There are other cultural pursuits. If you can make your way to Kowakudani, a famous onsen area of Hakone, it is well worth visiting the Okada Museum of Art, a private museum that houses a massive collection of paintings and ceramics from Japan and other parts of East Asia.
The museum’s collection was put together over many years by Kazuo Okada, founder of the pachinko machine and casino equipment manufacturer, Universal Entertainment.
These days, Mr Okada, who was ousted from his own company by his son and has been locked in legal battles with his former business partner, Steve Wynn of Las Vegas casino fame, may have less time to spend enlarging his collection.
However, in his heyday, Mr Okada managed to amass an enormous cache of ceramics from all over Asia, religious sculptures, Chinese bronzes, Japanese paintings and more. The sheer number of art works on display in such an unlikely location is bound to dazzle even experienced museum goers.
Among the treasures of the Okada collection are paintings by Ito Jyakuchu, a painter of the Edo period whose recent popularity guarantees long lines at any Jyakuchu exhibition, woodblock prints by Kitagawa Utamaro and a decorative bowl by Ogata Kenzan from the Edo period, which has been designated an important cultural property.
While not everything on display will interest all visitors, there is bound to be something among the numerous objects to delight even the most casual observer.
There is a Japanese garden behind the museum where visitors can enjoy an easy stroll, should the weather improve, and a footbath in front of the entrance where it is possible to sip a drink from the café while warming one’s cold feet in the hot onsen water.

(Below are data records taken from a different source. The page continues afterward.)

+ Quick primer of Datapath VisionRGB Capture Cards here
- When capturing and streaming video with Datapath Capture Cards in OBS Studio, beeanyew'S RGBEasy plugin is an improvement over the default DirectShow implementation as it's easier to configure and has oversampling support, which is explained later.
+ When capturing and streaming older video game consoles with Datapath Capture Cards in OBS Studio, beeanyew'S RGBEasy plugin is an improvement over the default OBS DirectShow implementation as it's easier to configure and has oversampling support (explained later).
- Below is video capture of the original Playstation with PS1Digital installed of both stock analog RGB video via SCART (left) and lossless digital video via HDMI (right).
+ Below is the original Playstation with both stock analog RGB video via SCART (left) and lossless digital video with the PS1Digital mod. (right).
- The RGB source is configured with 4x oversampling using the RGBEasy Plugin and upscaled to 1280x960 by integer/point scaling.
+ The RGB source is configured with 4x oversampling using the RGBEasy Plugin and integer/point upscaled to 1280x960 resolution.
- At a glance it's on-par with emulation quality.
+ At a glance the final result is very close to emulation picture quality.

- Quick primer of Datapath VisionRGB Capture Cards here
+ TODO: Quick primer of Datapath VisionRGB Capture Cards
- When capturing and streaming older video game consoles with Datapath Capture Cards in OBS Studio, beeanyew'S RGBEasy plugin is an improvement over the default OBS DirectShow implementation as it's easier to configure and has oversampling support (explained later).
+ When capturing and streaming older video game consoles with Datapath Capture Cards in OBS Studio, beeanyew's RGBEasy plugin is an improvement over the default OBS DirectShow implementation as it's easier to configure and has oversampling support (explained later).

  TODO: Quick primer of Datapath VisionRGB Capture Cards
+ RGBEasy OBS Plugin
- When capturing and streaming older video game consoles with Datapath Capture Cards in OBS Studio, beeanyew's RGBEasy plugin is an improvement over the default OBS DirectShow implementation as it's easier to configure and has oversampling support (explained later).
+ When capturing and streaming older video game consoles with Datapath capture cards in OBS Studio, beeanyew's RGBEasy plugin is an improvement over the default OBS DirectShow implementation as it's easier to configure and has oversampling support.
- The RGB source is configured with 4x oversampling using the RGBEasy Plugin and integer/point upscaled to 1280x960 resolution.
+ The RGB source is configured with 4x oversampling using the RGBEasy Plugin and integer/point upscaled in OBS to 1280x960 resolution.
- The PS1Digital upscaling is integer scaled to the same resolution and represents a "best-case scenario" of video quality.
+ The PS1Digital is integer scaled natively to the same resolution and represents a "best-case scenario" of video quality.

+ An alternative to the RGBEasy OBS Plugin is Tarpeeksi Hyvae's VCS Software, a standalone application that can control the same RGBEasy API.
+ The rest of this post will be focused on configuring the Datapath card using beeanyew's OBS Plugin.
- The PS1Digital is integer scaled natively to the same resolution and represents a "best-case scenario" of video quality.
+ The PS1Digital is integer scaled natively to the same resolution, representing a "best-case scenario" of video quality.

Kaikatei, a teashop, which also serves udon noodles, is a lovely Japanese building from the Showa era (December 25 to January 7, 1989) in the grounds of the museum.
For lunch, it is also possible to take a quick walk (or drive) up the hill to Kihinkan, a restaurant in the Hakone Kowakien compound, which serves delicious soba (buckwheat) noodles.
See our post on Kihinkan here : http://japonica.info/hakone-a-mountain-refuge-for-weary-urbanites/
If an overnight stay is part of the plan, there are many splendid ryokan (traditional Japanese inns) in the area where guests can enjoy the area’s famous hot spring waters.
On this occasion we stayed at Hakone Suishoen in the Kowakidani area.
The original Suishoen, which was the summer home of the Mitsui family (founders of the Mitsui group of companies), is designated a national cultural heritage and currently houses the main dining room.
The guest rooms at Suishoen are beautifully furnished with modern amenities enhanced by traditional Japanese touches, such as the bedside lampshades, which look like they have been made of wood.
Hakone’s proximity to Tokyo – just a two-hour drive or train ride – its natural scenic beauty, the variety of lodgings and cultural facilities on offer all contribute to Hakone’s reputation as Tokyoites’ perfect weekend getaway, even if it rains.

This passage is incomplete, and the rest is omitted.